» **Task directions**: An exact reproduction of all entries is required.

--- Input material Enclosed Below ---

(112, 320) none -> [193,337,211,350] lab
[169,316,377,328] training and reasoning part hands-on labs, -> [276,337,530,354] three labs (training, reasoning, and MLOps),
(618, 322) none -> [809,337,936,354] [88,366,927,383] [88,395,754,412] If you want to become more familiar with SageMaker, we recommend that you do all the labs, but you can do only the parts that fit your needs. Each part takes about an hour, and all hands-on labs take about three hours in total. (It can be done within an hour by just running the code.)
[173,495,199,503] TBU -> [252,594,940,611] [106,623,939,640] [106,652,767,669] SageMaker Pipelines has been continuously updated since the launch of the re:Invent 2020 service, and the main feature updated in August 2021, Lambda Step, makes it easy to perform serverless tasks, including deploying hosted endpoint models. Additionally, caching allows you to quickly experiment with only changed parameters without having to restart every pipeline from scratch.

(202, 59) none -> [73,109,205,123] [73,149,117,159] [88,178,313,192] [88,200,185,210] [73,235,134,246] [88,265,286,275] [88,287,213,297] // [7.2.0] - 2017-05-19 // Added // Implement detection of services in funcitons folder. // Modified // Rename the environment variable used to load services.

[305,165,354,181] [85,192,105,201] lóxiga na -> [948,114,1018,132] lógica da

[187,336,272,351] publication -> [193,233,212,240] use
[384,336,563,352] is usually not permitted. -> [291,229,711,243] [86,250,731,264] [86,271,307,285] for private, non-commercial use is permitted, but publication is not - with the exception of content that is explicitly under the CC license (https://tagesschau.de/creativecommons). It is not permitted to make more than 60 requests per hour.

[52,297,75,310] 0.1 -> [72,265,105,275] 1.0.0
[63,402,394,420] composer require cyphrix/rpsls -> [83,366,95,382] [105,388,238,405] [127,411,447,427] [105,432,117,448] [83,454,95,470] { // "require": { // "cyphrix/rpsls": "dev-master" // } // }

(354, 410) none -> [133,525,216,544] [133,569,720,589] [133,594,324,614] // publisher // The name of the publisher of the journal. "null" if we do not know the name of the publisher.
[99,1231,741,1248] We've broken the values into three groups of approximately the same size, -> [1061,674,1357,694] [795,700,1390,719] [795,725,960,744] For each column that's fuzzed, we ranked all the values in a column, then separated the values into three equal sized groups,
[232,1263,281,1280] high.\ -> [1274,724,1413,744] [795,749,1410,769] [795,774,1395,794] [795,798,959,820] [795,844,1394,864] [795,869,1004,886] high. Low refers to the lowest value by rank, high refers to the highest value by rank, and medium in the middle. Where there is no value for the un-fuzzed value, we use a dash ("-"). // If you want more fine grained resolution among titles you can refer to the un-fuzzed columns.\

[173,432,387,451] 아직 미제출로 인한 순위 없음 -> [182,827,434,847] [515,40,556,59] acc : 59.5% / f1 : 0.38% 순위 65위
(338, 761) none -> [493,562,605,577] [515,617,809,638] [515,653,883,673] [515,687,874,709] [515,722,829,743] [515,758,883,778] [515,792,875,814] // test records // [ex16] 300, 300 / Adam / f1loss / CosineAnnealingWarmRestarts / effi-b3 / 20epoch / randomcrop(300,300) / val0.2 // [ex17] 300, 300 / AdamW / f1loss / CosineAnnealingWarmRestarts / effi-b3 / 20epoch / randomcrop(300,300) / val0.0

--- End of Enclosed Input material ---

» **Reply to the task**:
(112, 320) none -> [193,337,211,350] lab
[169,316,377,328] training and reasoning part hands-on labs, -> [276,337,530,354] three labs (training, reasoning, and MLOps),
(618, 322) none -> [809,337,936,354] [88,366,927,383] [88,395,754,412] If you want to become more familiar with SageMaker, we recommend that you do all the labs, but you can do only the parts that fit your needs. Each part takes about an hour, and all hands-on labs take about three hours in total. (It can be done within an hour by just running the code.)
[173,495,199,503] TBU -> [252,594,940,611] [106,623,939,640] [106,652,767,669] SageMaker Pipelines has been continuously updated since the launch of the re:Invent 2020 service, and the main feature updated in August 2021, Lambda Step, makes it easy to perform serverless tasks, including deploying hosted endpoint models. Additionally, caching allows you to quickly experiment with only changed parameters without having to restart every pipeline from scratch.

(202, 59) none -> [73,109,205,123] [73,149,117,159] [88,178,313,192] [88,200,185,210] [73,235,134,246] [88,265,286,275] [88,287,213,297] // [7.2.0] - 2017-05-19 // Added // Implement detection of services in funcitons folder. // Modified // Rename the environment variable used to load services.

[305,165,354,181] [85,192,105,201] lóxiga na -> [948,114,1018,132] lógica da

[187,336,272,351] publication -> [193,233,212,240] use
[384,336,563,352] is usually not permitted. -> [291,229,711,243] [86,250,731,264] [86,271,307,285] for private, non-commercial use is permitted, but publication is not - with the exception of content that is explicitly under the CC license (https://tagesschau.de/creativecommons). It is not permitted to make more than 60 requests per hour.

[52,297,75,310] 0.1 -> [72,265,105,275] 1.0.0
[63,402,394,420] composer require cyphrix/rpsls -> [83,366,95,382] [105,388,238,405] [127,411,447,427] [105,432,117,448] [83,454,95,470] { // "require": { // "cyphrix/rpsls": "dev-master" // } // }

(354, 410) none -> [133,525,216,544] [133,569,720,589] [133,594,324,614] // publisher // The name of the publisher of the journal. "null" if we do not know the name of the publisher.
[99,1231,741,1248] We've broken the values into three groups of approximately the same size, -> [1061,674,1357,694] [795,700,1390,719] [795,725,960,744] For each column that's fuzzed, we ranked all the values in a column, then separated the values into three equal sized groups,
[232,1263,281,1280] high.\ -> [1274,724,1413,744] [795,749,1410,769] [795,774,1395,794] [795,798,959,820] [795,844,1394,864] [795,869,1004,886] high. Low refers to the lowest value by rank, high refers to the highest value by rank, and medium in the middle. Where there is no value for the un-fuzzed value, we use a dash ("-"). // If you want more fine grained resolution among titles you can refer to the un-fuzzed columns.\

[173,432,387,451] 아직 미제출로 인한 순위 없음 -> [182,827,434,847] [515,40,556,59] acc : 59.5% / f1 : 0.38% 순위 65위
(338, 761) none -> [493,562,605,577] [515,617,809,638] [515,653,883,673] [515,687,874,709] [515,722,829,743] [515,758,883,778] [515,792,875,814] // test records // [ex16] 300, 300 / Adam / f1loss / CosineAnnealingWarmRestarts / effi-b3 / 20epoch / randomcrop(300,300) / val0.2 // [ex17] 300, 300 / AdamW / f1loss / CosineAnnealingWarmRestarts / effi-b3 / 20epoch / randomcrop(300,300) / val0.0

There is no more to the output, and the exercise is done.